An exact, complete copy of the entries below is required, minus any pictures.

Records excerpted from a collection
== == ==
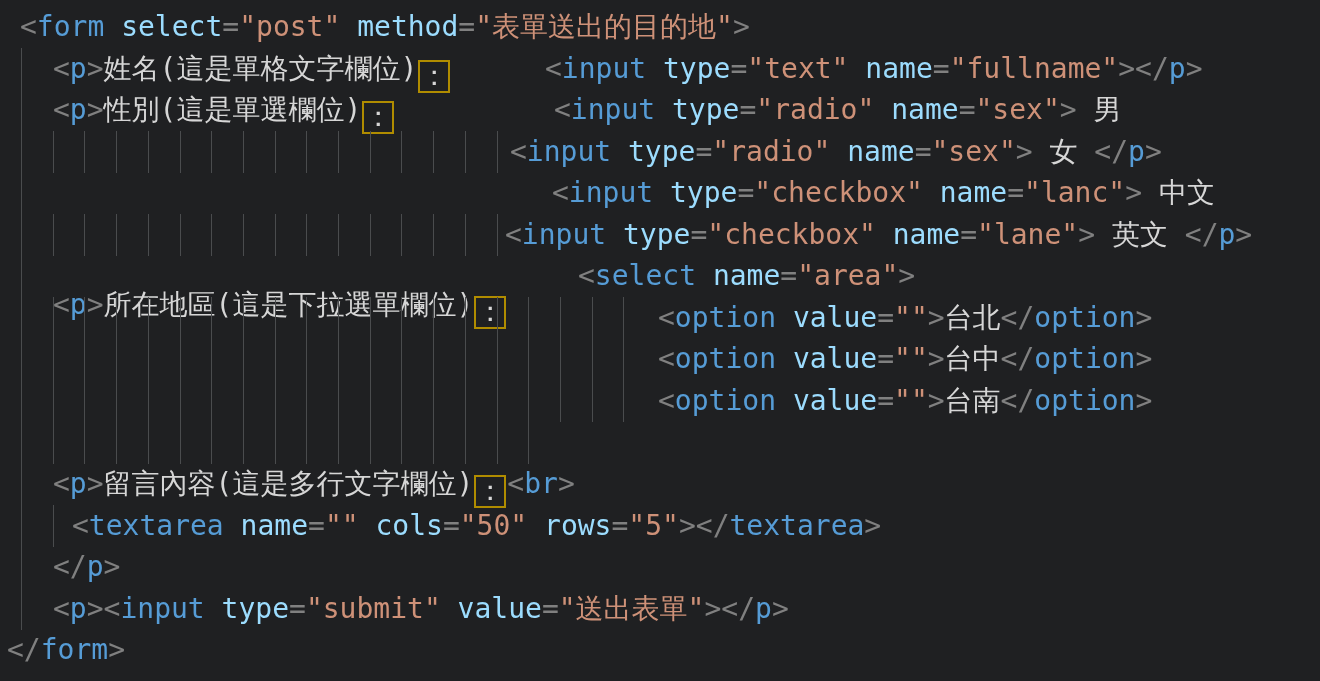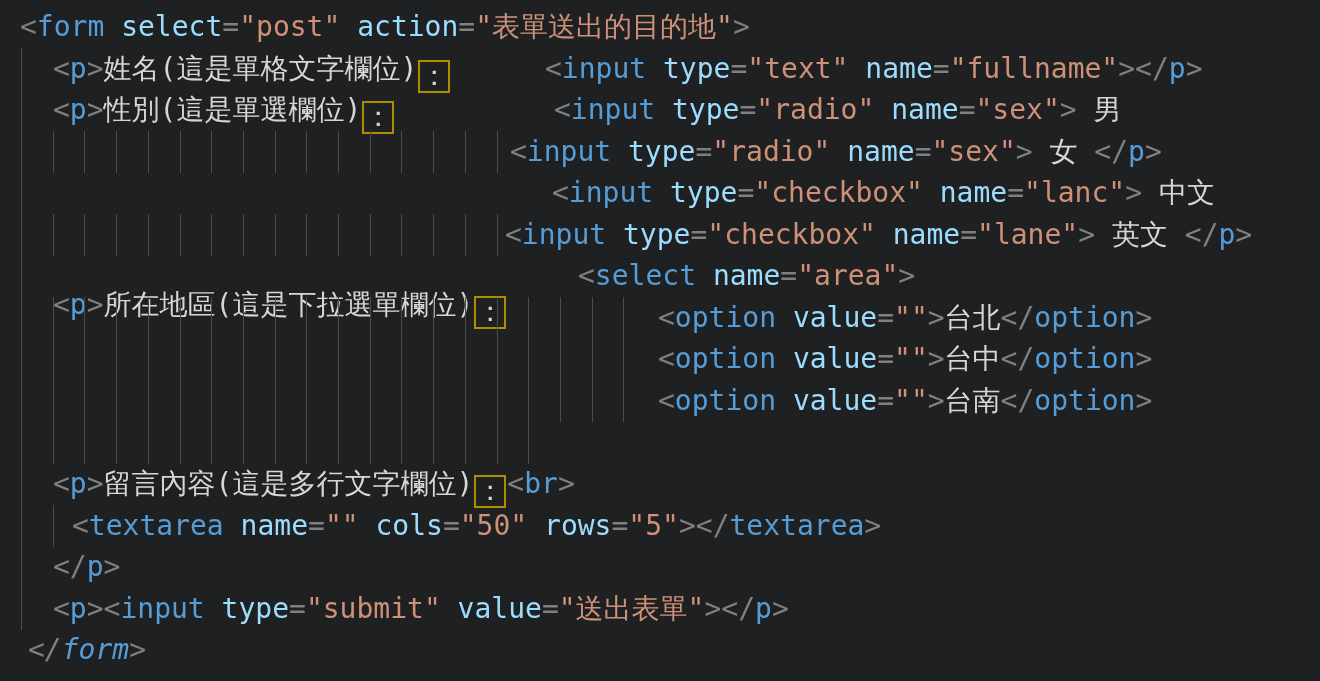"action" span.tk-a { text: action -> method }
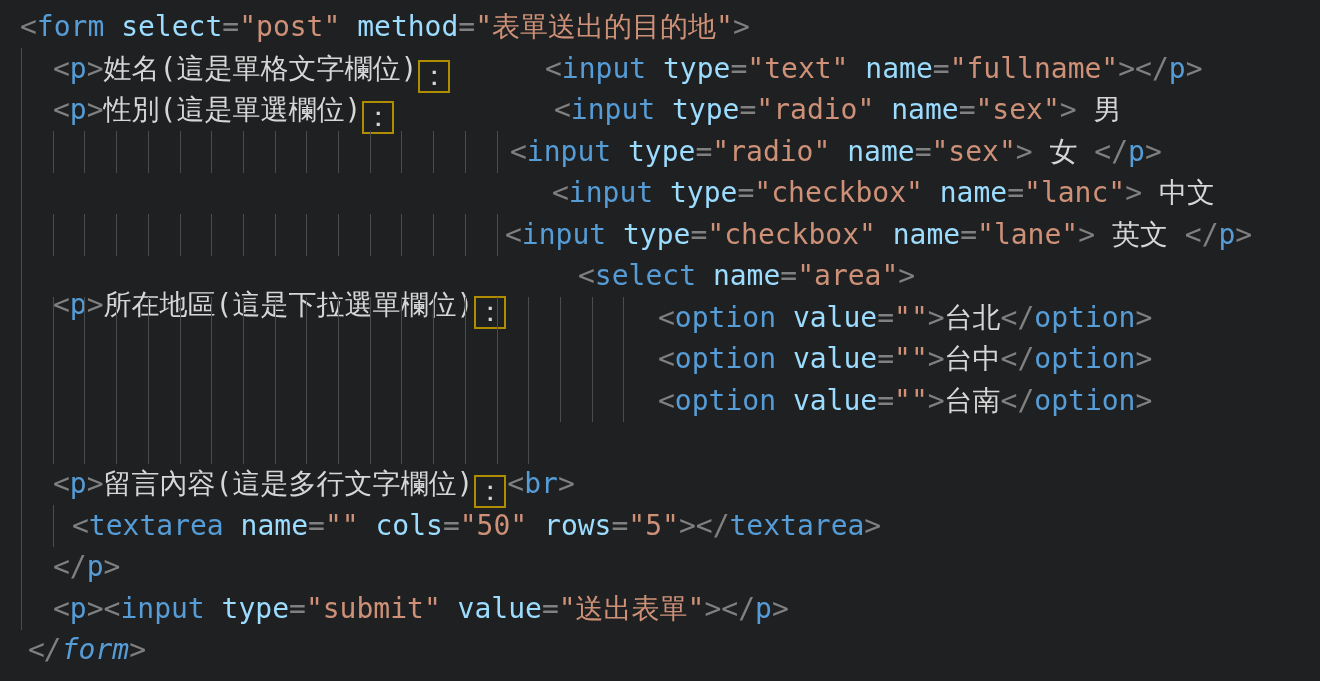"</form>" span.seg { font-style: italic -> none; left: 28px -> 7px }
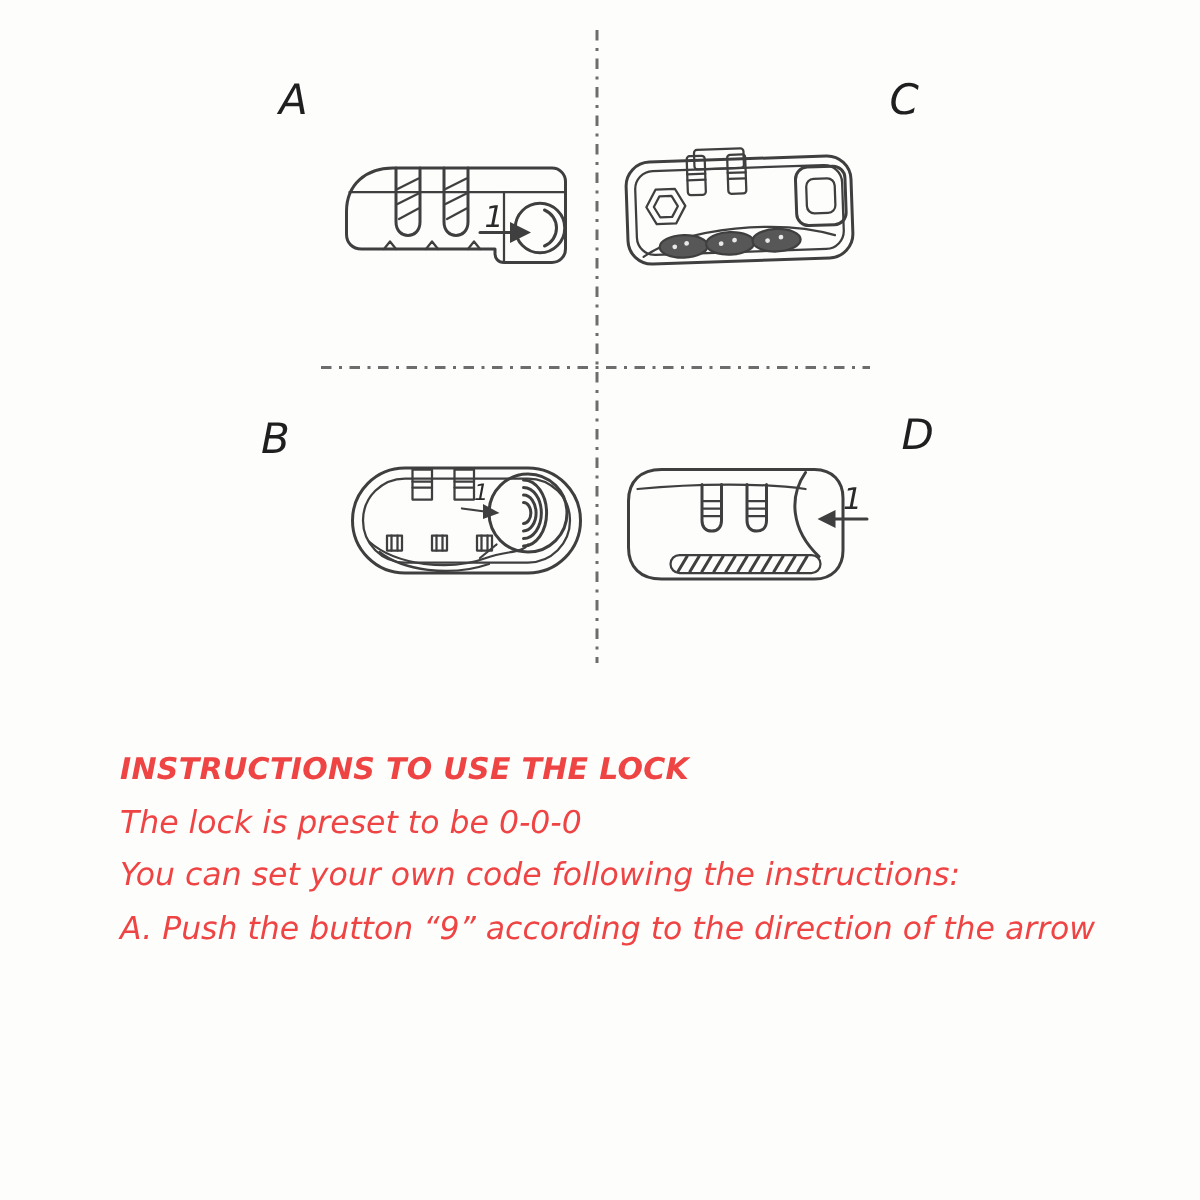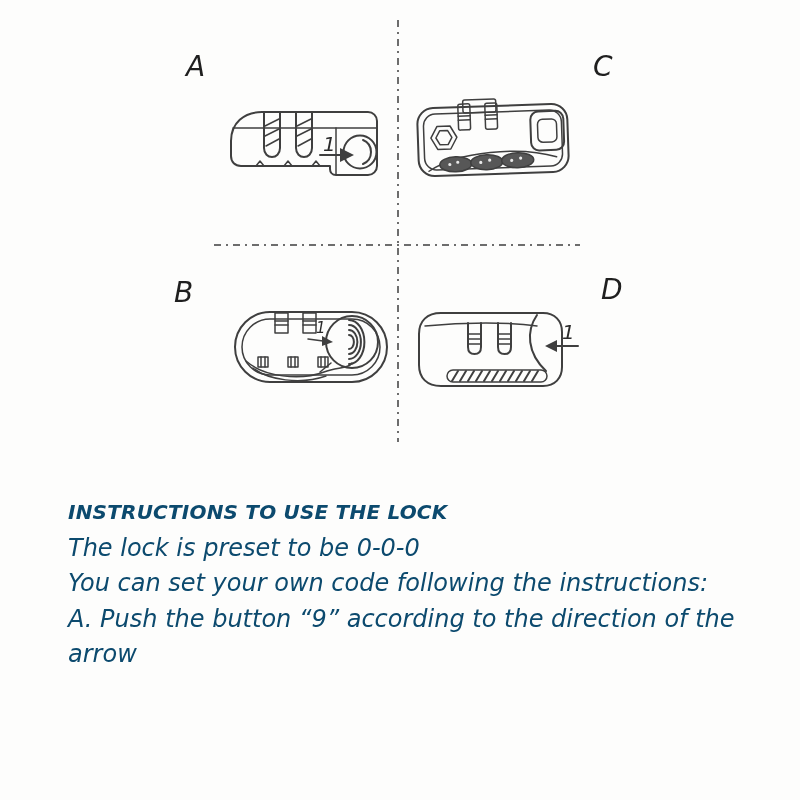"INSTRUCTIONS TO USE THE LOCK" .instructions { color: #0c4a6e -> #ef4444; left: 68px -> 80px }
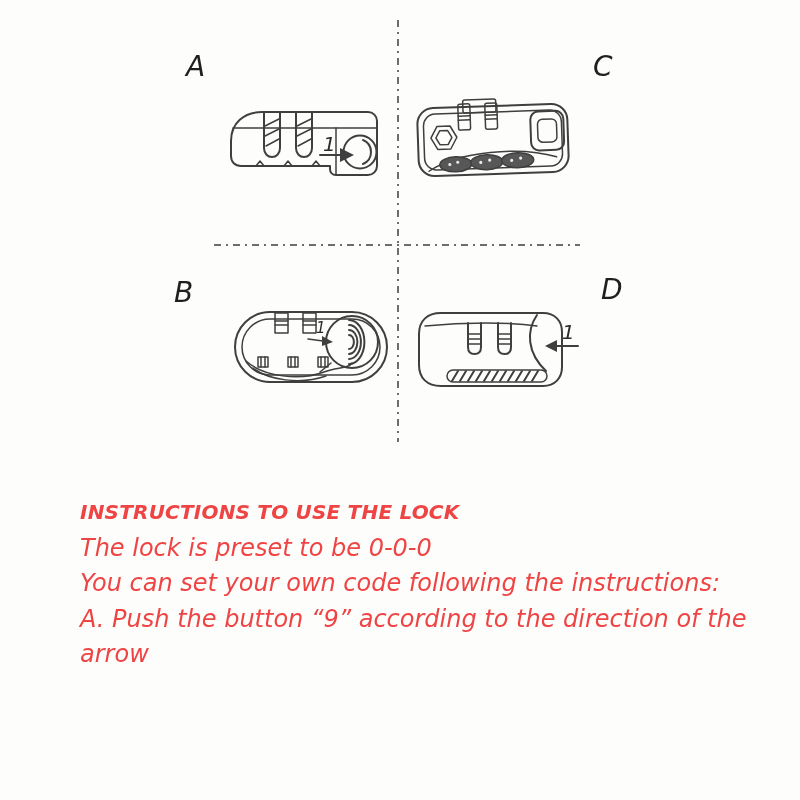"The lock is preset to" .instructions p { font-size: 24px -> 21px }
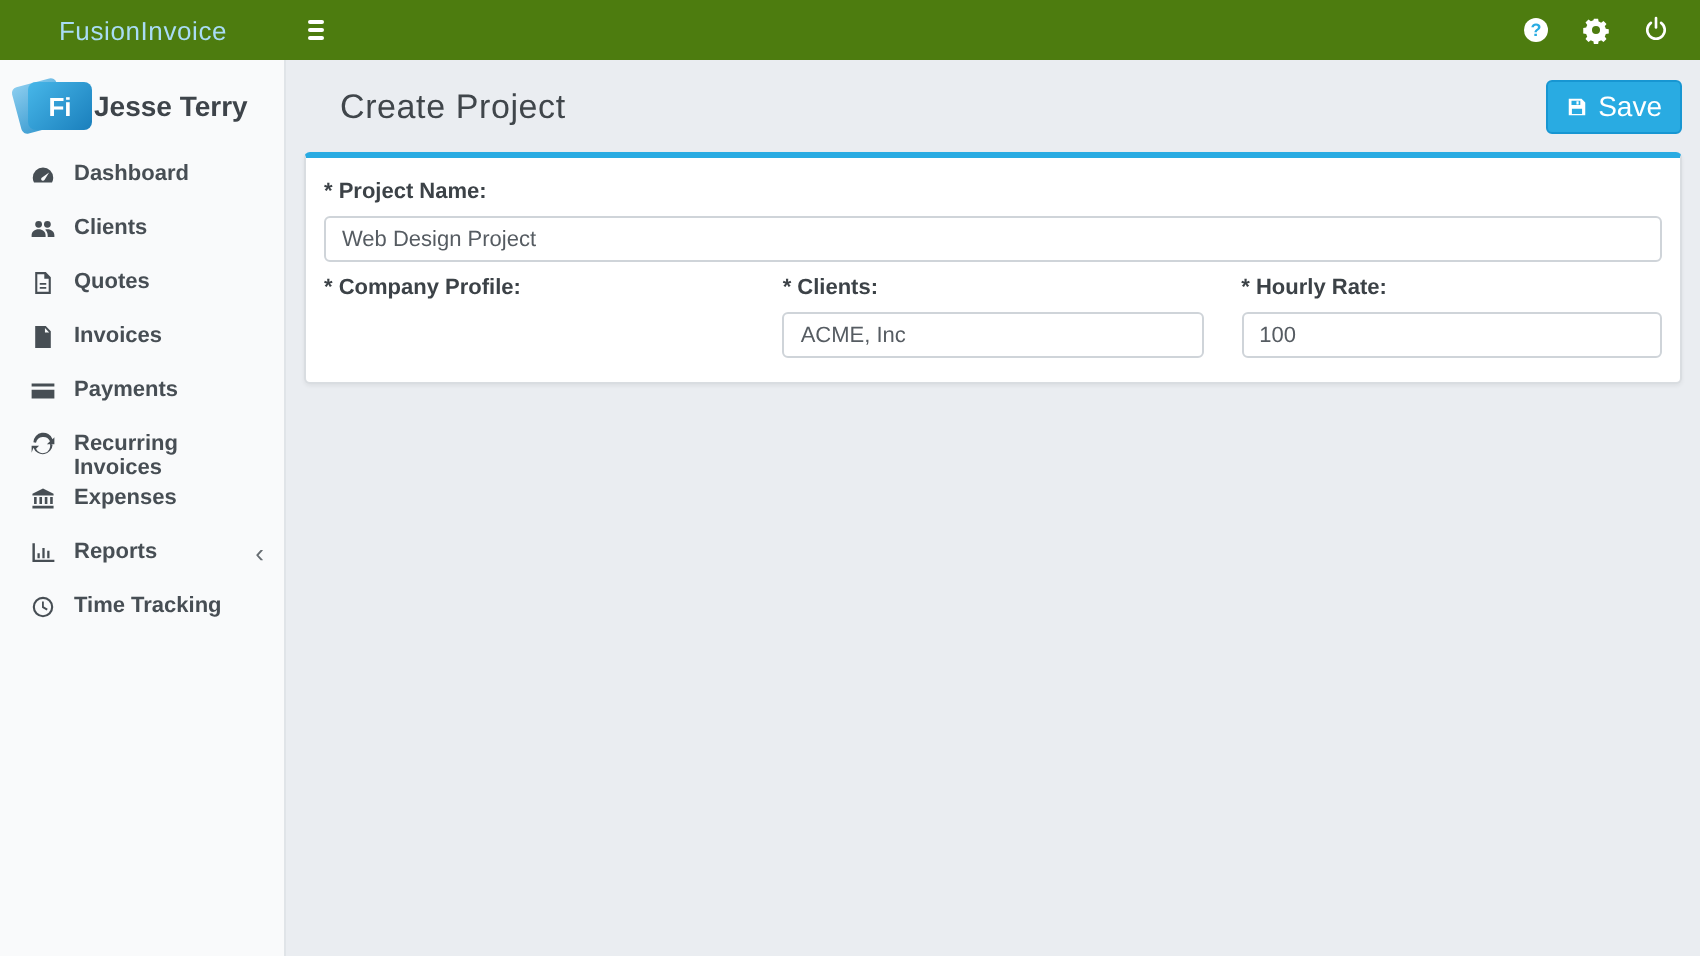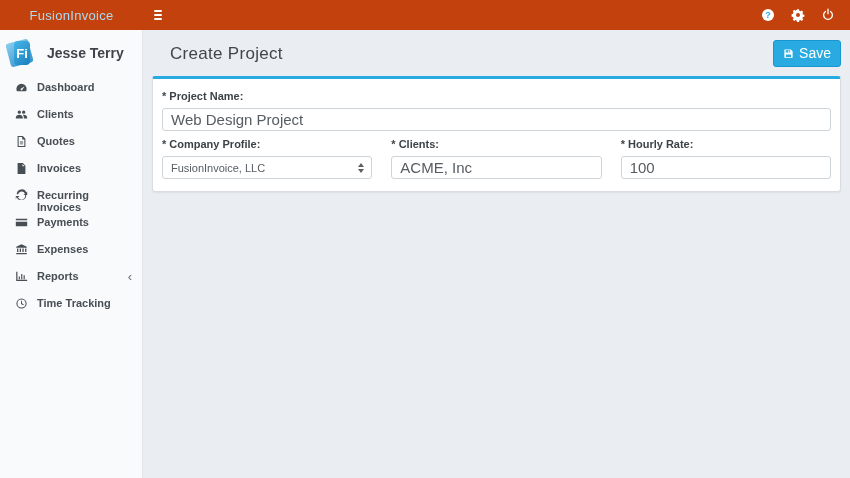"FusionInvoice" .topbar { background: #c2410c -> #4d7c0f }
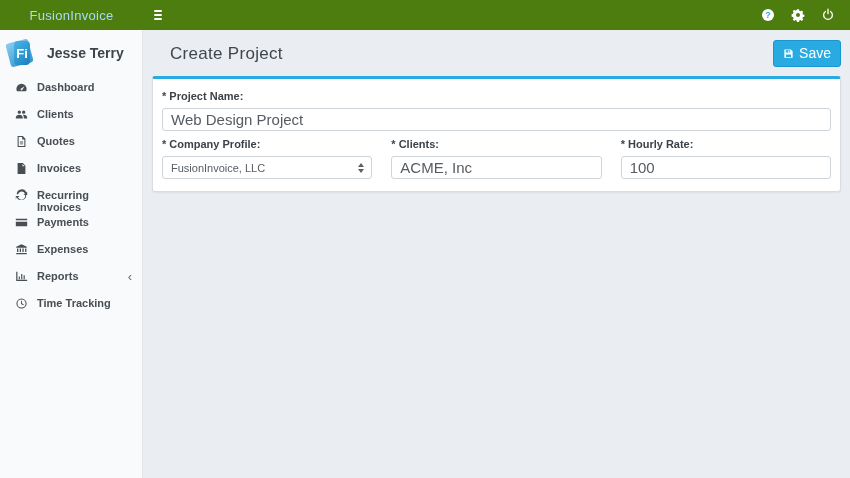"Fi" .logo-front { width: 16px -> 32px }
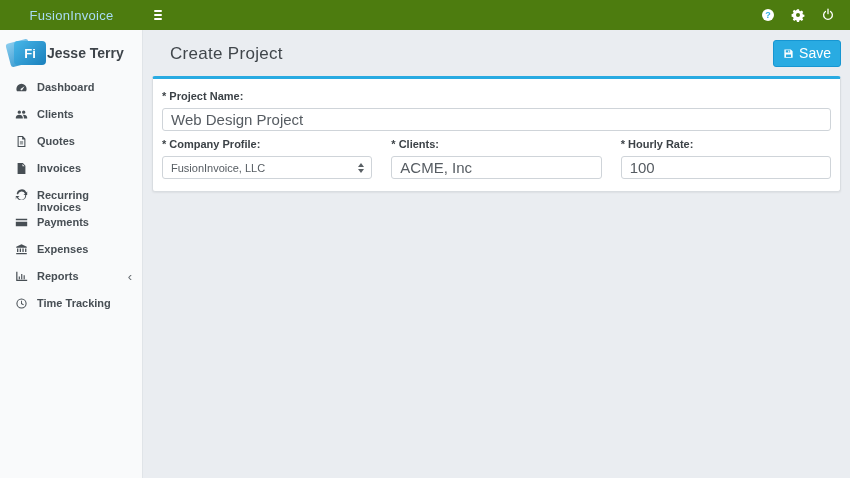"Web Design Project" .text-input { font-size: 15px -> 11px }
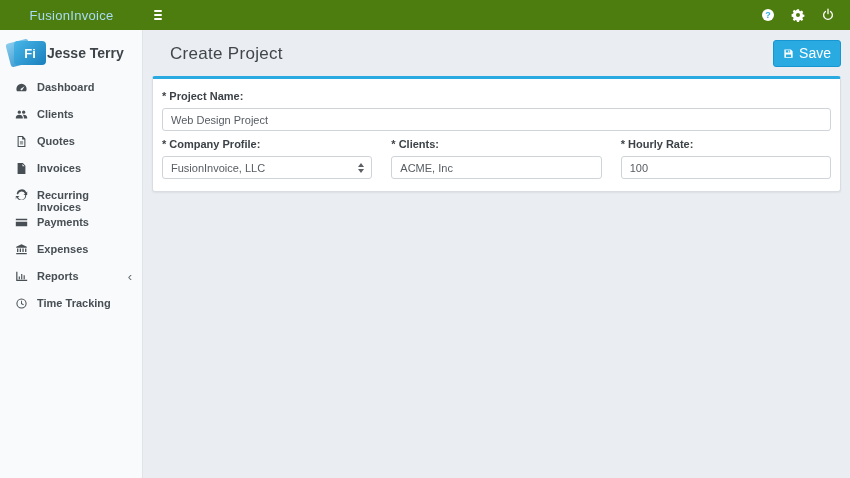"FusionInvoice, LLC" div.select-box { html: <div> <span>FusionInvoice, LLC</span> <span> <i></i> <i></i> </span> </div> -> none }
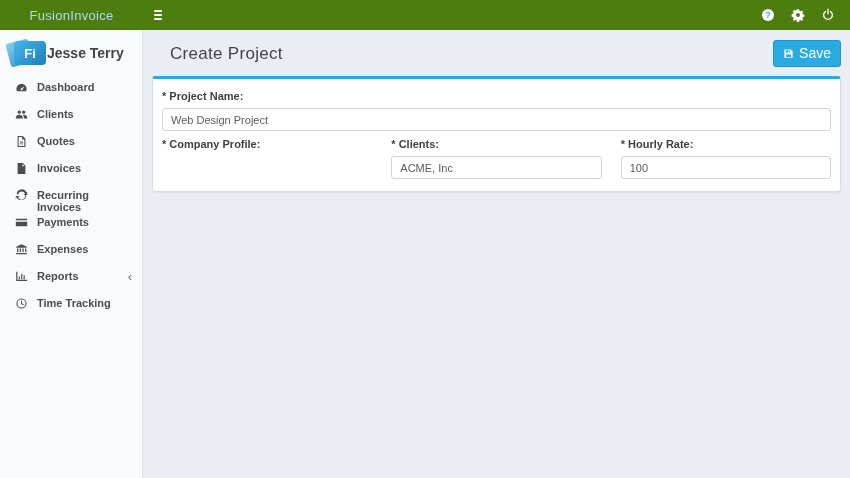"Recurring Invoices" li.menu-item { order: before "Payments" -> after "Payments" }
== == ==
_RESULT_
"action" span.tk-a { text: action -> method }
"</form>" span.seg { font-style: italic -> none; left: 28px -> 7px }
"INSTRUCTIONS TO USE THE LOCK" .instructions { color: #0c4a6e -> #ef4444; left: 68px -> 80px }
"The lock is preset to" .instructions p { font-size: 24px -> 21px }
"FusionInvoice" .topbar { background: #c2410c -> #4d7c0f }
"Fi" .logo-front { width: 16px -> 32px }
"Web Design Project" .text-input { font-size: 15px -> 11px }
"FusionInvoice, LLC" div.select-box { html: <div> <span>FusionInvoice, LLC</span> <span> <i></i> <i></i> </span> </div> -> none }
"Recurring Invoices" li.menu-item { order: before "Payments" -> after "Payments" }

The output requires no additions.